▶ _EXERCISE BRIEF_:
Every line of the material is to be transcribed verbatim, with images omitted.
Start of DATA FOR THIS EXERCISE
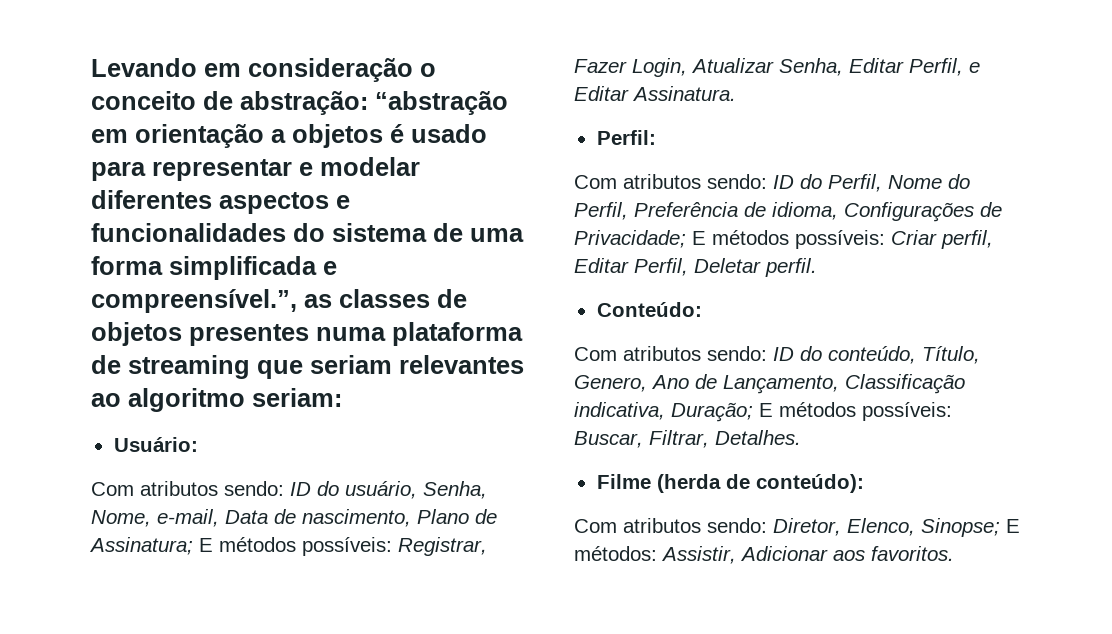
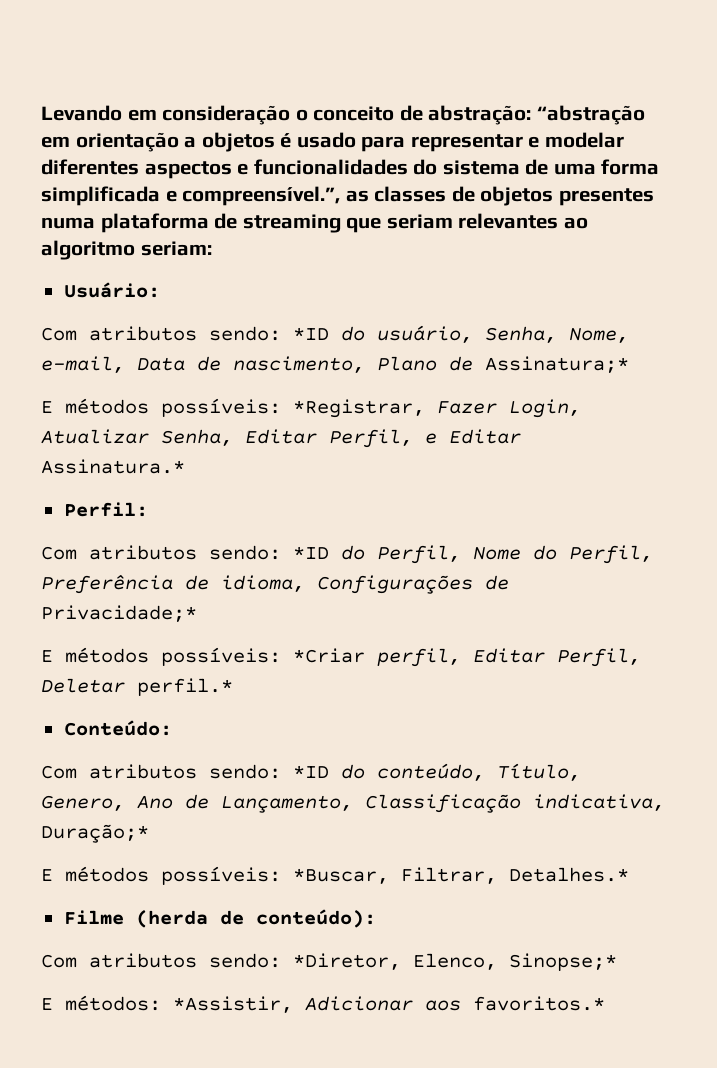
- Com atributos sendo: ID do usuário, Senha, Nome, e-mail, Data de nascimento, Plano de Assinatura; E métodos possíveis: Registrar, Fazer Login, Atualizar Senha, Editar Perfil, e Editar Assinatura.
+ Com atributos sendo: *ID do usuário, Senha, Nome, e-mail, Data de nascimento, Plano de Assinatura;*
+ E métodos possíveis: *Registrar, Fazer Login, Atualizar Senha, Editar Perfil, e Editar Assinatura.*
- Com atributos sendo: ID do Perfil, Nome do Perfil, Preferência de idioma, Configurações de Privacidade; E métodos possíveis: Criar perfil, Editar Perfil, Deletar perfil.
+ Com atributos sendo: *ID do Perfil, Nome do Perfil, Preferência de idioma, Configurações de Privacidade;*
+ E métodos possíveis: *Criar perfil, Editar Perfil, Deletar perfil.*
- Com atributos sendo: ID do conteúdo, Título, Genero, Ano de Lançamento, Classificação indicativa, Duração; E métodos possíveis: Buscar, Filtrar, Detalhes.
+ Com atributos sendo: *ID do conteúdo, Título, Genero, Ano de Lançamento, Classificação indicativa, Duração;*
+ E métodos possíveis: *Buscar, Filtrar, Detalhes.*
- Com atributos sendo: Diretor, Elenco, Sinopse; E métodos: Assistir, Adicionar aos favoritos.
+ Com atributos sendo: *Diretor, Elenco, Sinopse;*
+ E métodos: *Assistir, Adicionar aos favoritos.*

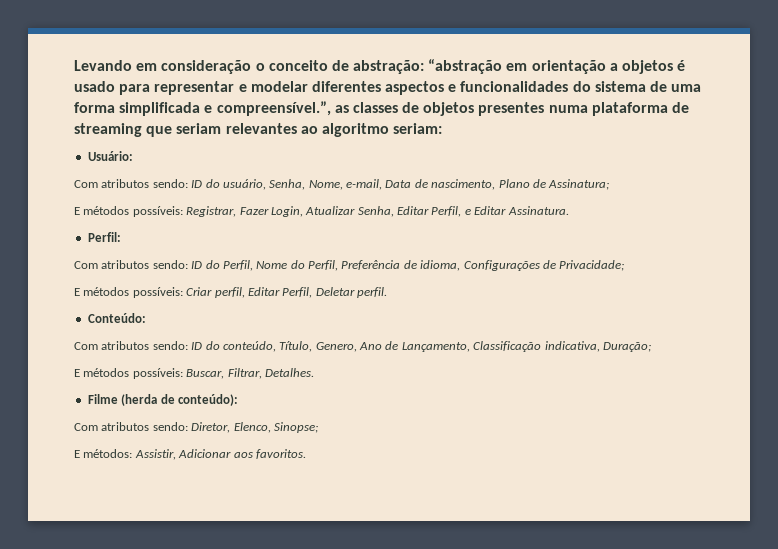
- Com atributos sendo: *ID do usuário, Senha, Nome, e-mail, Data de nascimento, Plano de Assinatura;*
- E métodos possíveis: *Registrar, Fazer Login, Atualizar Senha, Editar Perfil, e Editar Assinatura.*
+ Com atributos sendo: ID do usuário, Senha, Nome, e-mail, Data de nascimento, Plano de Assinatura;
+ E métodos possíveis: Registrar, Fazer Login, Atualizar Senha, Editar Perfil, e Editar Assinatura.
- Com atributos sendo: *ID do Perfil, Nome do Perfil, Preferência de idioma, Configurações de Privacidade;*
- E métodos possíveis: *Criar perfil, Editar Perfil, Deletar perfil.*
+ Com atributos sendo: ID do Perfil, Nome do Perfil, Preferência de idioma, Configurações de Privacidade;
+ E métodos possíveis: Criar perfil, Editar Perfil, Deletar perfil.
- Com atributos sendo: *ID do conteúdo, Título, Genero, Ano de Lançamento, Classificação indicativa, Duração;*
- E métodos possíveis: *Buscar, Filtrar, Detalhes.*
+ Com atributos sendo: ID do conteúdo, Título, Genero, Ano de Lançamento, Classificação indicativa, Duração;
+ E métodos possíveis: Buscar, Filtrar, Detalhes.
- Com atributos sendo: *Diretor, Elenco, Sinopse;*
+ Com atributos sendo: Diretor, Elenco, Sinopse;
- E métodos: *Assistir, Adicionar aos favoritos.*
+ E métodos: Assistir, Adicionar aos favoritos.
End of DATA FOR THIS EXERCISE
▶ _RESULT_:
- Com atributos sendo: ID do usuário, Senha, Nome, e-mail, Data de nascimento, Plano de Assinatura; E métodos possíveis: Registrar, Fazer Login, Atualizar Senha, Editar Perfil, e Editar Assinatura.
+ Com atributos sendo: *ID do usuário, Senha, Nome, e-mail, Data de nascimento, Plano de Assinatura;*
+ E métodos possíveis: *Registrar, Fazer Login, Atualizar Senha, Editar Perfil, e Editar Assinatura.*
- Com atributos sendo: ID do Perfil, Nome do Perfil, Preferência de idioma, Configurações de Privacidade; E métodos possíveis: Criar perfil, Editar Perfil, Deletar perfil.
+ Com atributos sendo: *ID do Perfil, Nome do Perfil, Preferência de idioma, Configurações de Privacidade;*
+ E métodos possíveis: *Criar perfil, Editar Perfil, Deletar perfil.*
- Com atributos sendo: ID do conteúdo, Título, Genero, Ano de Lançamento, Classificação indicativa, Duração; E métodos possíveis: Buscar, Filtrar, Detalhes.
+ Com atributos sendo: *ID do conteúdo, Título, Genero, Ano de Lançamento, Classificação indicativa, Duração;*
+ E métodos possíveis: *Buscar, Filtrar, Detalhes.*
- Com atributos sendo: Diretor, Elenco, Sinopse; E métodos: Assistir, Adicionar aos favoritos.
+ Com atributos sendo: *Diretor, Elenco, Sinopse;*
+ E métodos: *Assistir, Adicionar aos favoritos.*

- Com atributos sendo: *ID do usuário, Senha, Nome, e-mail, Data de nascimento, Plano de Assinatura;*
- E métodos possíveis: *Registrar, Fazer Login, Atualizar Senha, Editar Perfil, e Editar Assinatura.*
+ Com atributos sendo: ID do usuário, Senha, Nome, e-mail, Data de nascimento, Plano de Assinatura;
+ E métodos possíveis: Registrar, Fazer Login, Atualizar Senha, Editar Perfil, e Editar Assinatura.
- Com atributos sendo: *ID do Perfil, Nome do Perfil, Preferência de idioma, Configurações de Privacidade;*
- E métodos possíveis: *Criar perfil, Editar Perfil, Deletar perfil.*
+ Com atributos sendo: ID do Perfil, Nome do Perfil, Preferência de idioma, Configurações de Privacidade;
+ E métodos possíveis: Criar perfil, Editar Perfil, Deletar perfil.
- Com atributos sendo: *ID do conteúdo, Título, Genero, Ano de Lançamento, Classificação indicativa, Duração;*
- E métodos possíveis: *Buscar, Filtrar, Detalhes.*
+ Com atributos sendo: ID do conteúdo, Título, Genero, Ano de Lançamento, Classificação indicativa, Duração;
+ E métodos possíveis: Buscar, Filtrar, Detalhes.
- Com atributos sendo: *Diretor, Elenco, Sinopse;*
+ Com atributos sendo: Diretor, Elenco, Sinopse;
- E métodos: *Assistir, Adicionar aos favoritos.*
+ E métodos: Assistir, Adicionar aos favoritos.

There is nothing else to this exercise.